:: ASSIGNMENT ::
Across the whole listing, filter for the string "github" and copy every line that has it.

### SOURCE DATA ###

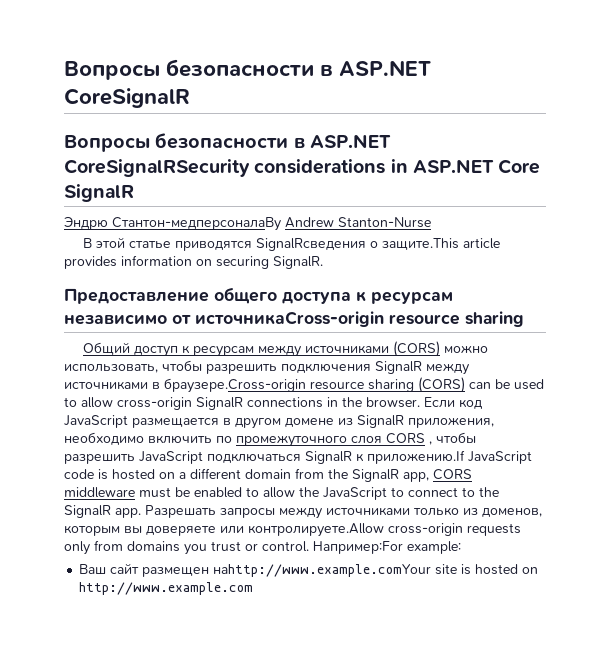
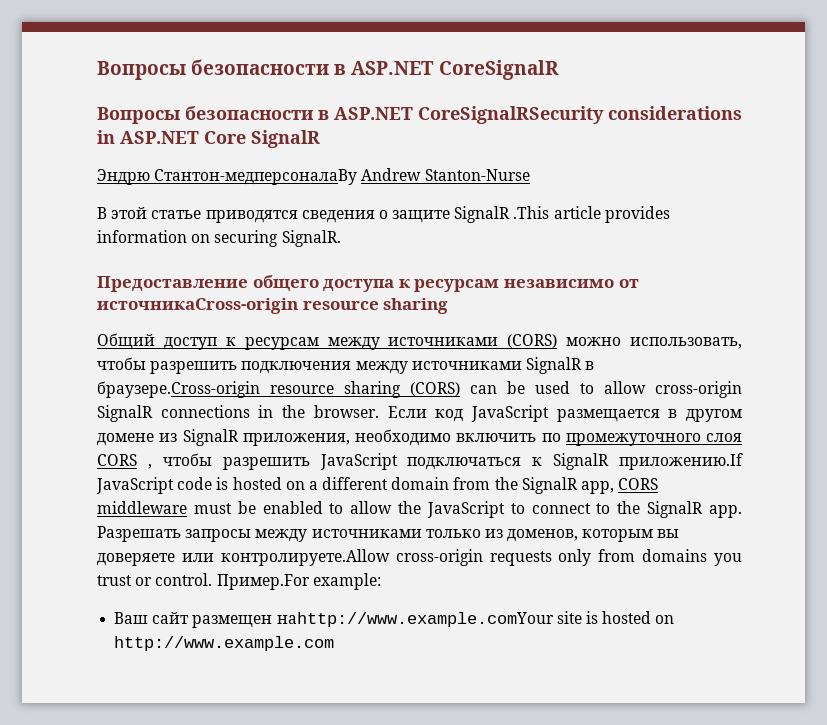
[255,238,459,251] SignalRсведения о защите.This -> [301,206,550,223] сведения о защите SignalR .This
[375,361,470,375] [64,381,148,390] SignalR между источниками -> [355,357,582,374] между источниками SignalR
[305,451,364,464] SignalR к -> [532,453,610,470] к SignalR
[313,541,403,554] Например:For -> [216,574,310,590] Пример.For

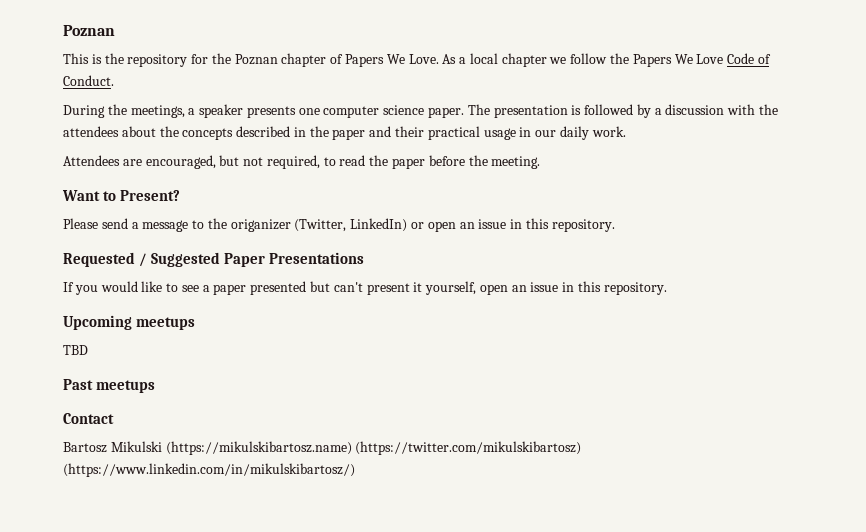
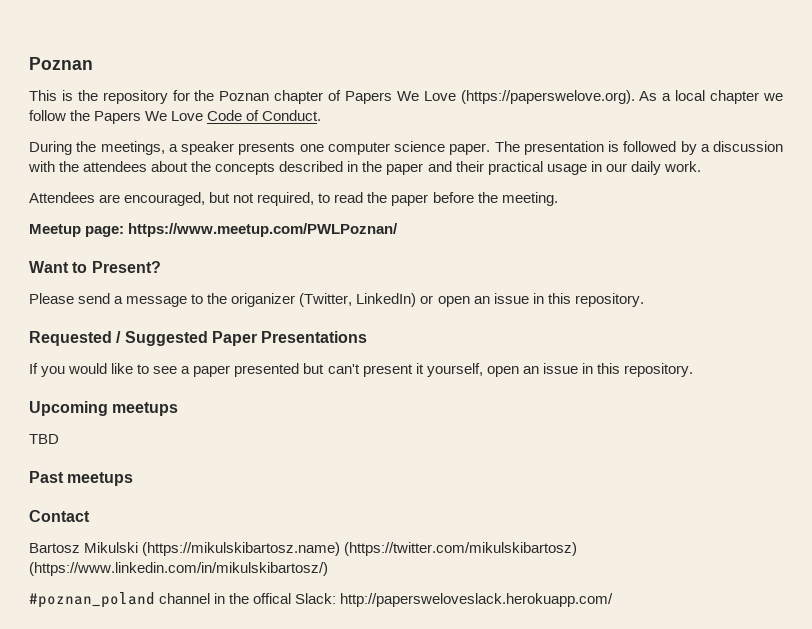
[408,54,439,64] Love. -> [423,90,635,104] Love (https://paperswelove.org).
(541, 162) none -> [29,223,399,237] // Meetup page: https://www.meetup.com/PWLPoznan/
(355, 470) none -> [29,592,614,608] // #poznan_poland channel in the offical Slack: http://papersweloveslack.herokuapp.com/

###
### SOURCE DATA ###

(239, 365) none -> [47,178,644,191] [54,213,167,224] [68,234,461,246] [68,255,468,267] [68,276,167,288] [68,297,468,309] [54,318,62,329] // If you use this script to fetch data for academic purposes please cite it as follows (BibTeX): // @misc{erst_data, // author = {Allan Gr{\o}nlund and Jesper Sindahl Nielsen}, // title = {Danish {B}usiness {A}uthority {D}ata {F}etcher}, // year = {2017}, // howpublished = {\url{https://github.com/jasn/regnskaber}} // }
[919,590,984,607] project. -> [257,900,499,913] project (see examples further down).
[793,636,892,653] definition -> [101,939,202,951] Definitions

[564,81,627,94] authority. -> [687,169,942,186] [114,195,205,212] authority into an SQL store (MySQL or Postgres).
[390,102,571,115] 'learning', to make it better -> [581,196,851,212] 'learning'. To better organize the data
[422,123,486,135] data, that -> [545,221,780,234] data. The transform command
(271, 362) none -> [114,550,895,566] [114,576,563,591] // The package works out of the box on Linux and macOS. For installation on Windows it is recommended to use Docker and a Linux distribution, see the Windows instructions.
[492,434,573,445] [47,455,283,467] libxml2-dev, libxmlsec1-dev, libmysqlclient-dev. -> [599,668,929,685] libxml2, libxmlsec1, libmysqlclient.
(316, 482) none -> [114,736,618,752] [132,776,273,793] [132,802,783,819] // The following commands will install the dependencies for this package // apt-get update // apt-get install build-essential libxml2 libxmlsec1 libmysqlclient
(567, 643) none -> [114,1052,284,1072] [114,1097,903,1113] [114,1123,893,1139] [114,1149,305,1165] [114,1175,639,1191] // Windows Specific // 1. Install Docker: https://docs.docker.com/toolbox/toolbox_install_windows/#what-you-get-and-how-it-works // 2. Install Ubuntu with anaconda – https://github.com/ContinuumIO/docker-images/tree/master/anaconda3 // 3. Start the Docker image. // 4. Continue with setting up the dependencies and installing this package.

###

:: RESULT BELOW ::
(239, 365) none -> [47,178,644,191] [54,213,167,224] [68,234,461,246] [68,255,468,267] [68,276,167,288] [68,297,468,309] [54,318,62,329] // If you use this script to fetch data for academic purposes please cite it as follows (BibTeX): // @misc{erst_data, // author = {Allan Gr{\o}nlund and Jesper Sindahl Nielsen}, // title = {Danish {B}usiness {A}uthority {D}ata {F}etcher}, // year = {2017}, // howpublished = {\url{https://github.com/jasn/regnskaber}} // }
(567, 643) none -> [114,1052,284,1072] [114,1097,903,1113] [114,1123,893,1139] [114,1149,305,1165] [114,1175,639,1191] // Windows Specific // 1. Install Docker: https://docs.docker.com/toolbox/toolbox_install_windows/#what-you-get-and-how-it-works // 2. Install Ubuntu with anaconda – https://github.com/ContinuumIO/docker-images/tree/master/anaconda3 // 3. Start the Docker image. // 4. Continue with setting up the dependencies and installing this package.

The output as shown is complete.